Goal of the exercise:
Go over the entries and report the lines where the word "center" occurs.

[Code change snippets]
──────

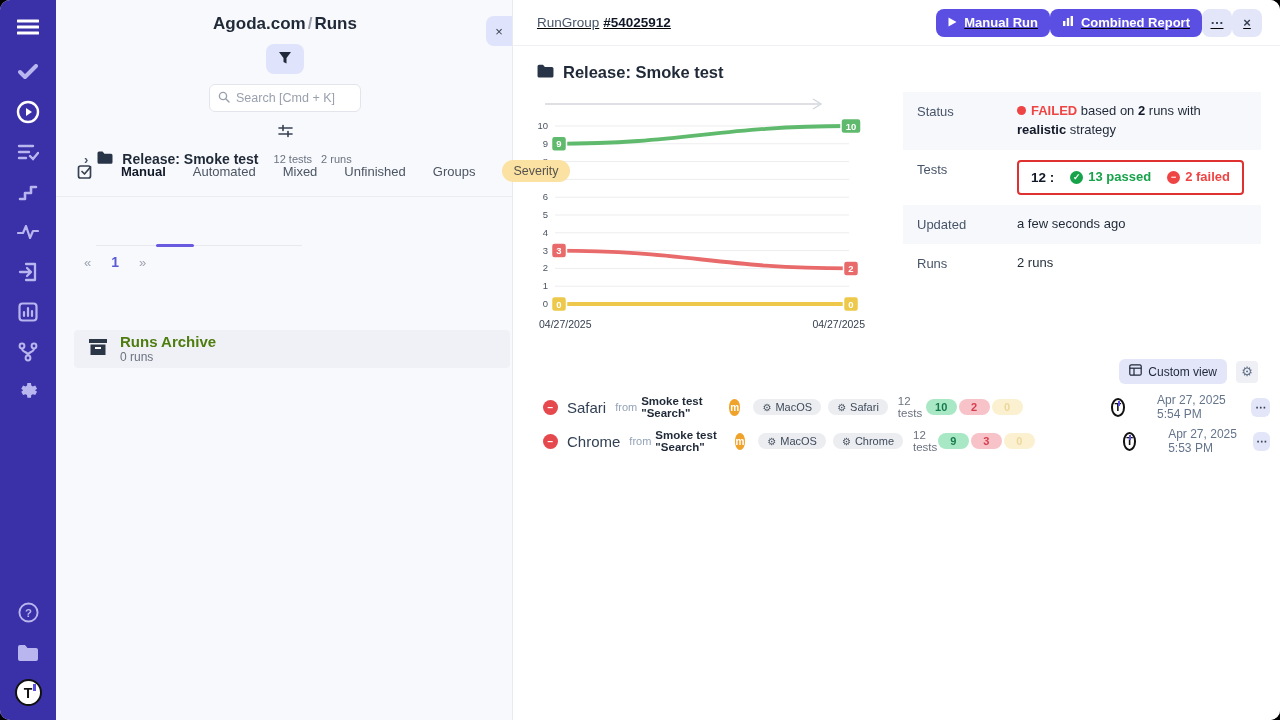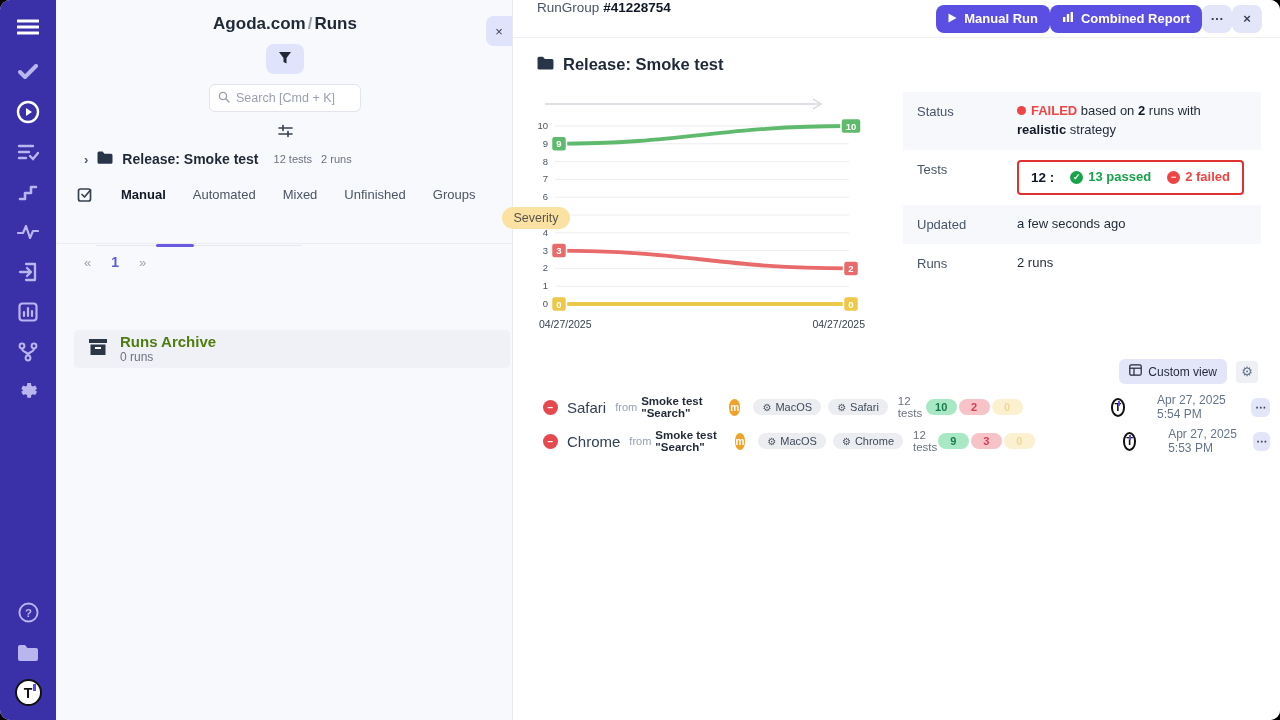--- a/index.html
+++ b/index.html
@@ -24,37 +24,37 @@
   .breadcrumb .sep { color:#9ca3af; font-weight:600; padding:0 2px; }
   .filter-btn { width:38px; height:30px; background:#dfe3fb; border:none; border-radius:8px; display:flex; align-items:center; justify-content:center; cursor:pointer; }
   .search-wrap { display:flex; align-items:center; width:152px; height:28px; background:#fff; border:1px solid #e3e5ec; border-radius:6px; padding:0 8px; gap:6px; }
   .search-wrap input { border:none; outline:none; width:100%; font-size:12.5px; color:#374151; background:transparent; font-family:"Liberation Sans", sans-serif; }
   .search-wrap input::placeholder { color:#9aa1ae; }
   .sliders-btn { background:none; border:none; cursor:pointer; display:flex; padding:2px; }
   .panel-close-btn { position:absolute; right:0; top:16px; width:26px; height:30px; background:#dfe3fb; border:none; border-radius:8px 0 0 8px; font-size:13px; color:#374151; cursor:pointer; }
   .tabs-row { display:flex; align-items:center; gap:27px; padding:10px 16px 14px 21px; border-bottom:1px solid #ebedf2; }
   .tab { font-size:13px; color:#4b5563; cursor:pointer; white-space:nowrap; background:none; border:none; font-family:"Liberation Sans", sans-serif; }
   .tab.active { color:#111827; font-weight:700; }
-  .tab-pill { background:#fbe2a2; color:#57534e; font-size:12.5px; padding:4px 11px; border-radius:14px; border:none; cursor:pointer; font-family:"Liberation Sans", sans-serif;margin-top:47px; }
+  .tab-pill { background:#fbe2a2; color:#57534e; font-size:12.5px; padding:4px 11px; border-radius:14px; border:none; cursor:pointer; font-family:"Liberation Sans", sans-serif; }
   .tree-item { position:absolute; top:144px; left:0; right:0; display:flex; align-items:center; gap:9px; padding:6px 16px 6px 28px; cursor:pointer; }
   .tree-chevron { color:#475569; font-size:13px; font-weight:700; }
   .tree-title { font-size:14px; font-weight:700; color:#1f2937; }
   .tree-meta { font-size:11px; color:#6b7280; margin-left:6px; display:flex; gap:9px; }
   .tree-divider { position:absolute; top:245px; left:40px; right:210px; height:1px; background:#e7e9ee; }
   .tree-divider i { position:absolute; left:60px; top:-1px; width:38px; height:3px; background:#6a5ae0; border-radius:2px; display:block; }
   .pagination { position:absolute; top:254px; left:28px; display:flex; align-items:center; gap:20px; }
   .page-arrow { color:#9ca3af; font-size:13px; background:none; border:none; cursor:pointer; }
   .page-num { color:#5b5bd6; font-size:14px; font-weight:600; background:none; border:none; cursor:pointer; }
   .archive-row { position:absolute; top:330px; left:18px; right:2px; height:38px; background:#f0f1f6; border-radius:4px; display:flex; align-items:center; gap:12px; padding:0 14px; cursor:pointer; }
   .archive-title { font-size:15px; font-weight:800; color:#4d7c0f; line-height:1.1; }
   .archive-sub { font-size:12px; color:#6b7280; }
 
   
   .right-panel { position:absolute; left:512px; top:0; bottom:0; width:768px; background:#fff; border-left:1px solid #e8eaf0; }
-  .rp-header { height:38px; display:flex; padding:0 18px 0 24px; border-bottom:1px solid #eef0f4; }
+  .rp-header { height:46px; display:flex; align-items:center; padding:0 18px 0 24px; border-bottom:1px solid #eef0f4;text-decoration:underline; }
   .rg-label { font-size:13.5px; color:#475569; }
   .rg-id { font-size:13.5px; font-weight:800; color:#111827; margin-left:4px; }
   .rp-header-actions { margin-left:auto; display:flex; align-items:center; gap:0; }
   .btn-primary { height:28px; background:#5b4fe3; color:#fff; border:none; border-radius:8px; font-size:13px; font-weight:600; display:flex; align-items:center; gap:7px; padding:0 12px; cursor:pointer; font-family:"Liberation Sans", sans-serif; }
   .btn-light { height:28px; min-width:30px; background:#e3e6f9; color:#374151; border:none; border-radius:8px; font-size:13px; font-weight:700; cursor:pointer; padding:0 8px; }
   .rg-title-row { display:flex; align-items:center; gap:9px; padding:17px 24px 0 24px; }
   .rg-title { font-size:16.5px; font-weight:800; color:#1f2937; }
 
   
   .chart-block { position:absolute; left:14px; top:95px; width:372px; }
@@ -285,21 +285,21 @@
       <span>
         <div class="archive-title">Runs Archive</div>
         <div class="archive-sub">0 runs</div>
       </span>
     </div>
   </section>
 
   <section class="right-panel">
     <header class="rp-header">
       <span class="rg-label">RunGroup</span>
-      <span class="rg-id">#41228754</span>
+      <span class="rg-id">#54025912</span>
       <div class="rp-header-actions">
         <button class="btn-primary">
           <span><svg width="9" height="10" viewBox="0 0 9 10">
                 <path d="M0.5 0.5 L8.5 5 L0.5 9.5 Z" fill="#fff"></path>
               </svg></span>
           <span>Manual Run</span>
         </button>
         <button class="btn-primary">
           <span><svg width="12" height="12" viewBox="0 0 12 12">
                 <g fill="#fff">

──────

Result:
   .filter-btn { width:38px; height:30px; background:#dfe3fb; border:none; border-radius:8px; display:flex; align-items:center; justify-content:center; cursor:pointer; }
   .search-wrap { display:flex; align-items:center; width:152px; height:28px; background:#fff; border:1px solid #e3e5ec; border-radius:6px; padding:0 8px; gap:6px; }
   .tabs-row { display:flex; align-items:center; gap:27px; padding:10px 16px 14px 21px; border-bottom:1px solid #ebedf2; }
   .tree-item { position:absolute; top:144px; left:0; right:0; display:flex; align-items:center; gap:9px; padding:6px 16px 6px 28px; cursor:pointer; }
   .pagination { position:absolute; top:254px; left:28px; display:flex; align-items:center; gap:20px; }
   .archive-row { position:absolute; top:330px; left:18px; right:2px; height:38px; background:#f0f1f6; border-radius:4px; display:flex; align-items:center; gap:12px; padding:0 14px; cursor:pointer; }
+  .rp-header { height:46px; display:flex; align-items:center; padding:0 18px 0 24px; border-bottom:1px solid #eef0f4;text-decoration:underline; }
   .rp-header-actions { margin-left:auto; display:flex; align-items:center; gap:0; }
   .btn-primary { height:28px; background:#5b4fe3; color:#fff; border:none; border-radius:8px; font-size:13px; font-weight:600; display:flex; align-items:center; gap:7px; padding:0 12px; cursor:pointer; font-family:"Liberation Sans", sans-serif; }
   .rg-title-row { display:flex; align-items:center; gap:9px; padding:17px 24px 0 24px; }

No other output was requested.